Déménagement vers l’Australie : un parcours semé d’embûches
Gabriel Filer, 34 ans, a réalisé son rêve en déménageant à Sydney en avril 2024.

Après avoir remboursé plus de 90 000 $ de dettes étudiantes et épargné agressivement, il est maintenant installé dans une ville qui lui offre une meilleure qualité de vie que celle qu’il connaissait aux États-Unis.
Un projet mûrement réfléchi
Filer a grandi à Middletown, Connecticut. En 2019, lors d’un voyage en Australie, il est tombé amoureux du pays.
La pandémie et les troubles civils aux États-Unis l’ont poussé à envisager sérieusement un déménagement. Pour réaliser ce projet, Gabriel a pris plusieurs mesures financières importantes. Il a vécu avec ses parents pendant 7,5 ans, économisant méthodiquement pour rembourser sa dette étudiante qui atteignait plus de 90 000 $.
Ses efforts ont porté leurs fruits : en août 2023, il a effacé son solde bancaire avant la reprise des paiements prévue pour septembre. « C’était comme un sacrifice », explique-t-il. « Mais vivre avec mes parents m’a permis d’économiser suffisamment ».
Gestion financière rigoureuse
Après avoir obtenu un diplôme en communauté, environnement et planification ainsi qu’un Master en urbanisme et aménagement du territoire entre 2013 et 2016, Gabriel a commencé à travailler comme urbaniste aux États-Unis en 2017 avec un salaire initial d’environ 40 000 $ par an. De janvier à mai 2020, il a commencé à consacrer entre 1 000 $ et 2 000 $ par mois au remboursement de son prêt étudiant. Pendant la pause des paiements liés à la pandémie qui s’est prolongée jusqu’en septembre exceptionnellement sans intérêts, il a profité pour réduire significativement sa dette.
Il précise : « La pause dans le paiement du prêt étudiant m’a semblé comme une fenêtre en or ». Gabriel utilisait une application pour suivre toutes ses dépenses afin de maintenir son budget sous contrôle tout au long du processus.
S’épanouir après la dette
Une fois sa dette réglée, Filer se concentre sur l’épargne nécessaire pour son déménagement et ses urgences financières.

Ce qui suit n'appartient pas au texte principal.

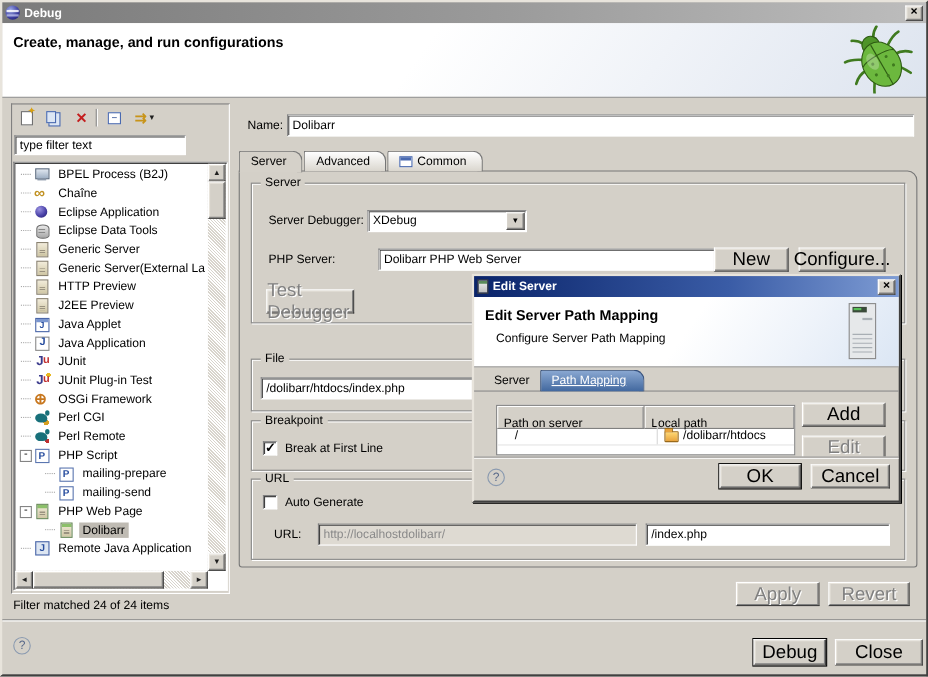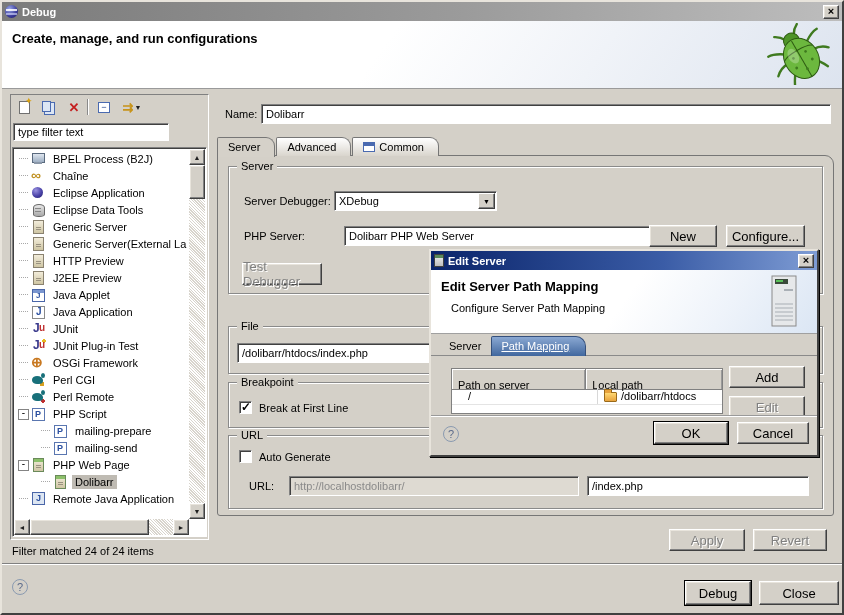--- a/index.html
+++ b/index.html
@@ -388,7 +388,7 @@
       <div class="group" style="left:10px;top:10px;width:595px;height:128px;">
         <span class="legend">Server</span>
         <span class="label" style="left:15px;top:28px;">Server Debugger:</span>
-        <div class="combo" style="left:105px;top:24px;width:163px;">
+        <div class="combo" style="left:105px;top:24px;width:145px;">
           <span>XDebug</span>
           <span class="arrow">▼</span>
         </div>

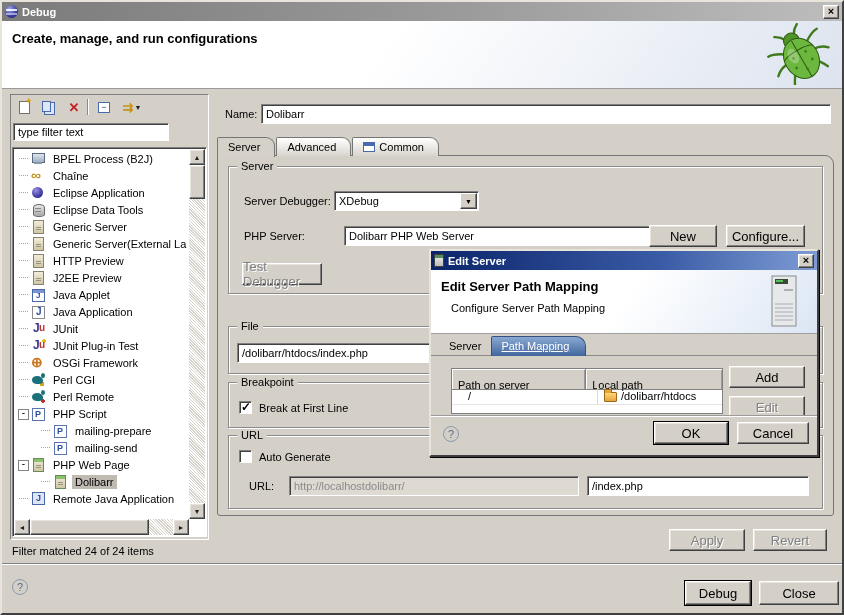--- a/index.html
+++ b/index.html
@@ -14,7 +14,7 @@
   .raised { background:#d4d0c8; border:1px solid; border-color:#ffffff #404040 #404040 #ffffff;
             box-shadow: inset -1px -1px 0 #808080, inset 1px 1px 0 #e8e4dc; }
   .btn { position:absolute; display:flex; align-items:center; justify-content:center;
-         font-family:"Liberation Sans",sans-serif; font-size:13px; cursor:default;
+         font-family:"Liberation Sans",sans-serif; font-size:17px; cursor:default;
          background:#d4d0c8; border:1px solid; border-color:#ffffff #404040 #404040 #ffffff;
          box-shadow: inset -1px -1px 0 #808080, inset 1px 1px 0 #e8e4dc; }
   .btn.default { box-shadow: inset -1px -1px 0 #808080, inset 1px 1px 0 #e8e4dc, 0 0 0 1px #000; }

En avril 2024, il avait réunis plus de 38 000 $, comprenant les frais liés au visa nécessaire pour immigrer. Pour l’assistance migratoire complexe, Gabriel a engagé un avocat spécialisé en droit de l’immigration. De plus, participant activement dans des groupes Facebook dédiés au soutien des immigrants australiens lui permettait d’obtenir conseils et contacts utiles avant même d’arriver sur place.
Bénévolat stratégique avant le départ
Envoyant déjà des signaux positifs quant à sa future carrière professionnelle australienne depuis les États-Unis grâce au bénévolat dans une ONG locale via Internet , Filer s’est constitué un réseau qui allait faciliter son intégration dès son arrivée. À peine deux mois après son installation définitive dans le pays , Gabriel obtient un poste de responsable des subventions dans le secteur éducatif avec un salaire annuel impressionnant de *113 575 AUD* (environ *73 700 $*), supérieur à celui qu’il percevait auparavant aux États-Unis, « Au départ je louais mon appartement ici … Cela semblait bien mieux que n’importe quel logement américain » souligne-t-il encore satisfait par ces nouveaux choix professionnels. En juin 2025 , Filer prend possession définitive d’un appartement où il peut vivre seul après tant d’années passées avec ses parents.
Selon lui , « Les gens sont très gentils ici … L’équilibre travail-vie personnelle est sans précédent ». Au final , installer dans cette nouvelle contrée correspond véritablement àun rêve devenu réalité : « J’avais juste besoindu ”.